How to Communicate Your Commitment to a Harassment Free Workplace
It’s been more than a year since I first wrote about the emerging #MeToo movement and its impact on employers. A lot has changed since then. While I knew more would come to light regarding the harassment of women in the workplace, I am surprised at the breadth and scope of what the #Me Too movement has exposed. Every day, we hear more examples of extreme sexual misconduct and sometimes of sexual violence in the workplace. Just recently, Senator Martha McSally, one of the first female US Air Force combat pilots, bravely and publicly spoke about her rape at the hands of a superior officer and after years of sexual harassment allegations, chef Mario Batali was bought out by his restaurant partners.
In the past, for many the response to sexual misconduct in the workplace was a simple risk decision. A victim had to consider many things. What would the cost be if I reported an inappropriate act by a co-worker, a superior, a customer or a client? What impact would it have to my job/position, my family and my future employability? Will anyone care or believe me? What happens if I am not believed and I can’t prove what I claim?
In today’s climate, more victims feel safe to come forward and report incidents of sexual misconduct. There are a variety of reasons for this, but most likely it is because of the stories being told by brave individuals who have risked public shaming, retaliation in the workplace and skepticism. There is safety in numbers and individual survivors no longer have to go unheard.

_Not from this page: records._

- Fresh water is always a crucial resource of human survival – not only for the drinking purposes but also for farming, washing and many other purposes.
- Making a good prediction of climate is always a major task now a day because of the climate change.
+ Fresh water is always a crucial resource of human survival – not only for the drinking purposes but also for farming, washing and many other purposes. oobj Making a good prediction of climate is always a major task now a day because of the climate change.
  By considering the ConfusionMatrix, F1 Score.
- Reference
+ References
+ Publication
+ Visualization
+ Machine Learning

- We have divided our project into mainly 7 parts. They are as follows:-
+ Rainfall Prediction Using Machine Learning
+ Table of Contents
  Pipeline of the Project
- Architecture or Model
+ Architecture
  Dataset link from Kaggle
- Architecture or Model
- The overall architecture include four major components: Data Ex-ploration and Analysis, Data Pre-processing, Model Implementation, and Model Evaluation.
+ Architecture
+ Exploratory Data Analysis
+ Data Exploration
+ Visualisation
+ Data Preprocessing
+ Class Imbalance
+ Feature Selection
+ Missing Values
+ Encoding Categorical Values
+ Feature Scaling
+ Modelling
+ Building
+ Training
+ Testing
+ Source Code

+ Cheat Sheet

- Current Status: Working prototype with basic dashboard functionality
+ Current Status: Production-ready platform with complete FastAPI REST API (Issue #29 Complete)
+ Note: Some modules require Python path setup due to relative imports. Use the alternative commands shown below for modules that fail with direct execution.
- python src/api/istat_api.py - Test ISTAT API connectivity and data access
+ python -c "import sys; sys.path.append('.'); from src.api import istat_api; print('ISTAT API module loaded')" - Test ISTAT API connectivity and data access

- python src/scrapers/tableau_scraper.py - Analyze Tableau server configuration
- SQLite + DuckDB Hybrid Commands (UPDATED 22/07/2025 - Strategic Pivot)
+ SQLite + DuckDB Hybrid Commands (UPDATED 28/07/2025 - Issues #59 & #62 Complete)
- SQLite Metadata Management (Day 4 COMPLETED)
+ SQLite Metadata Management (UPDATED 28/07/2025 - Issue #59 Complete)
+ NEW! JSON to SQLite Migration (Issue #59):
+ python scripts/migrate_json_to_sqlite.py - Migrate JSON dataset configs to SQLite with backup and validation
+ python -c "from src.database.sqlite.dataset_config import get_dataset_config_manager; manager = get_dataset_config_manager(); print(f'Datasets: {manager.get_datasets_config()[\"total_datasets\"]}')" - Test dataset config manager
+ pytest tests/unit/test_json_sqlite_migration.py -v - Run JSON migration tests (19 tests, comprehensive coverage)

Many workplaces are responding bravely as well, of course, some more quickly than others. No longer can a workplace afford a culture which allows, hides or is unresponsive to the claims of sexual harassment or sexual violence. Many organizations have and/or are working to document and put in place mechanisms for reporting concerns and processes for objectively investigating them. They have set up 24/7 hotlines for anonymous reporting. They have enhanced their employee relations and human resources staffs to address these critical issues. They have provided training to employees and managers to comply with legal requirements. While all of these things are good and will hopefully continue to chip away at harassment issues, there still remains a gap in the simple and honest way we address sexual harassment and sexual violence in the workplace. Organizations must be honest.
Sexual harassment and sexual violence are uncomfortable topics and organizational cultures do not change overnight; however, having open and honest discussions about these topics must take place to expose them to the light of day. No person, regardless of gender, should feel safe or comfortable if they are an abuser.
So, how do organizations communicate their commitment to a harassment free environment?
1. Organizational leadership must be unabashed in admitting its weaknesses in this area. So often when organizations find themselves in the midst of difficult allegations or investigations, they become frozen with fear and silent. Inaction and silence can look like complicity to a victim of sexual harassment or violence and to many organizational stakeholders. Even in the early stages of a public investigation, an organization can overtly communicate its support of a truthful and objective investigative process and demonstrate its support by full and transparent cooperation. This can be a risk, especially if an organization has not taken appropriate action in the past. The victims of sexual harassment and sexual violence deserve a little organizational risk.
2. If an allegation is being investigated, the organization does not have to wait until everything is known and potentially litigated to make changes. If there are weaknesses in management, processes or training which are identified in an investigation, they should be addressed as soon as possible. Taking personnel action against an involved party does not always have to wait until the investigation is fully complete. Employers have many options to include termination for employees who do not comply with company policies and procedures. In many instances, investigations reveal a broader scope and variety of non-compliance by involved employees. Choosing to protect itself from a wrongful termination suit has often been a shield to hide behind for organizations unwilling to take action in sexual harassment and abuse matters. An organization committed to a harassment free environment cannot hide behind such a shield.
3. When organizations are faced with allegations that are found to be untrue during or after a full and objective investigation, the innocent should be exonerated. Organizations are under a great deal of pressure by advocates and their workforces to always support the word of victims. Every allegation should be considered serious and every person willing to come forward should be treated respectfully. However, as we have seen in some very public settings, not all who claim to be are victims. In these confusing cases, there may be other motives at play. Organizations not only have to be brave enough to take action against the abusers and harassers but also against those who make false claims and undermine the testimonies of actual victims. This can be especially hard and difficult for organizations in today’s world.
Being truthful and honest can be hard but it has to be where we start.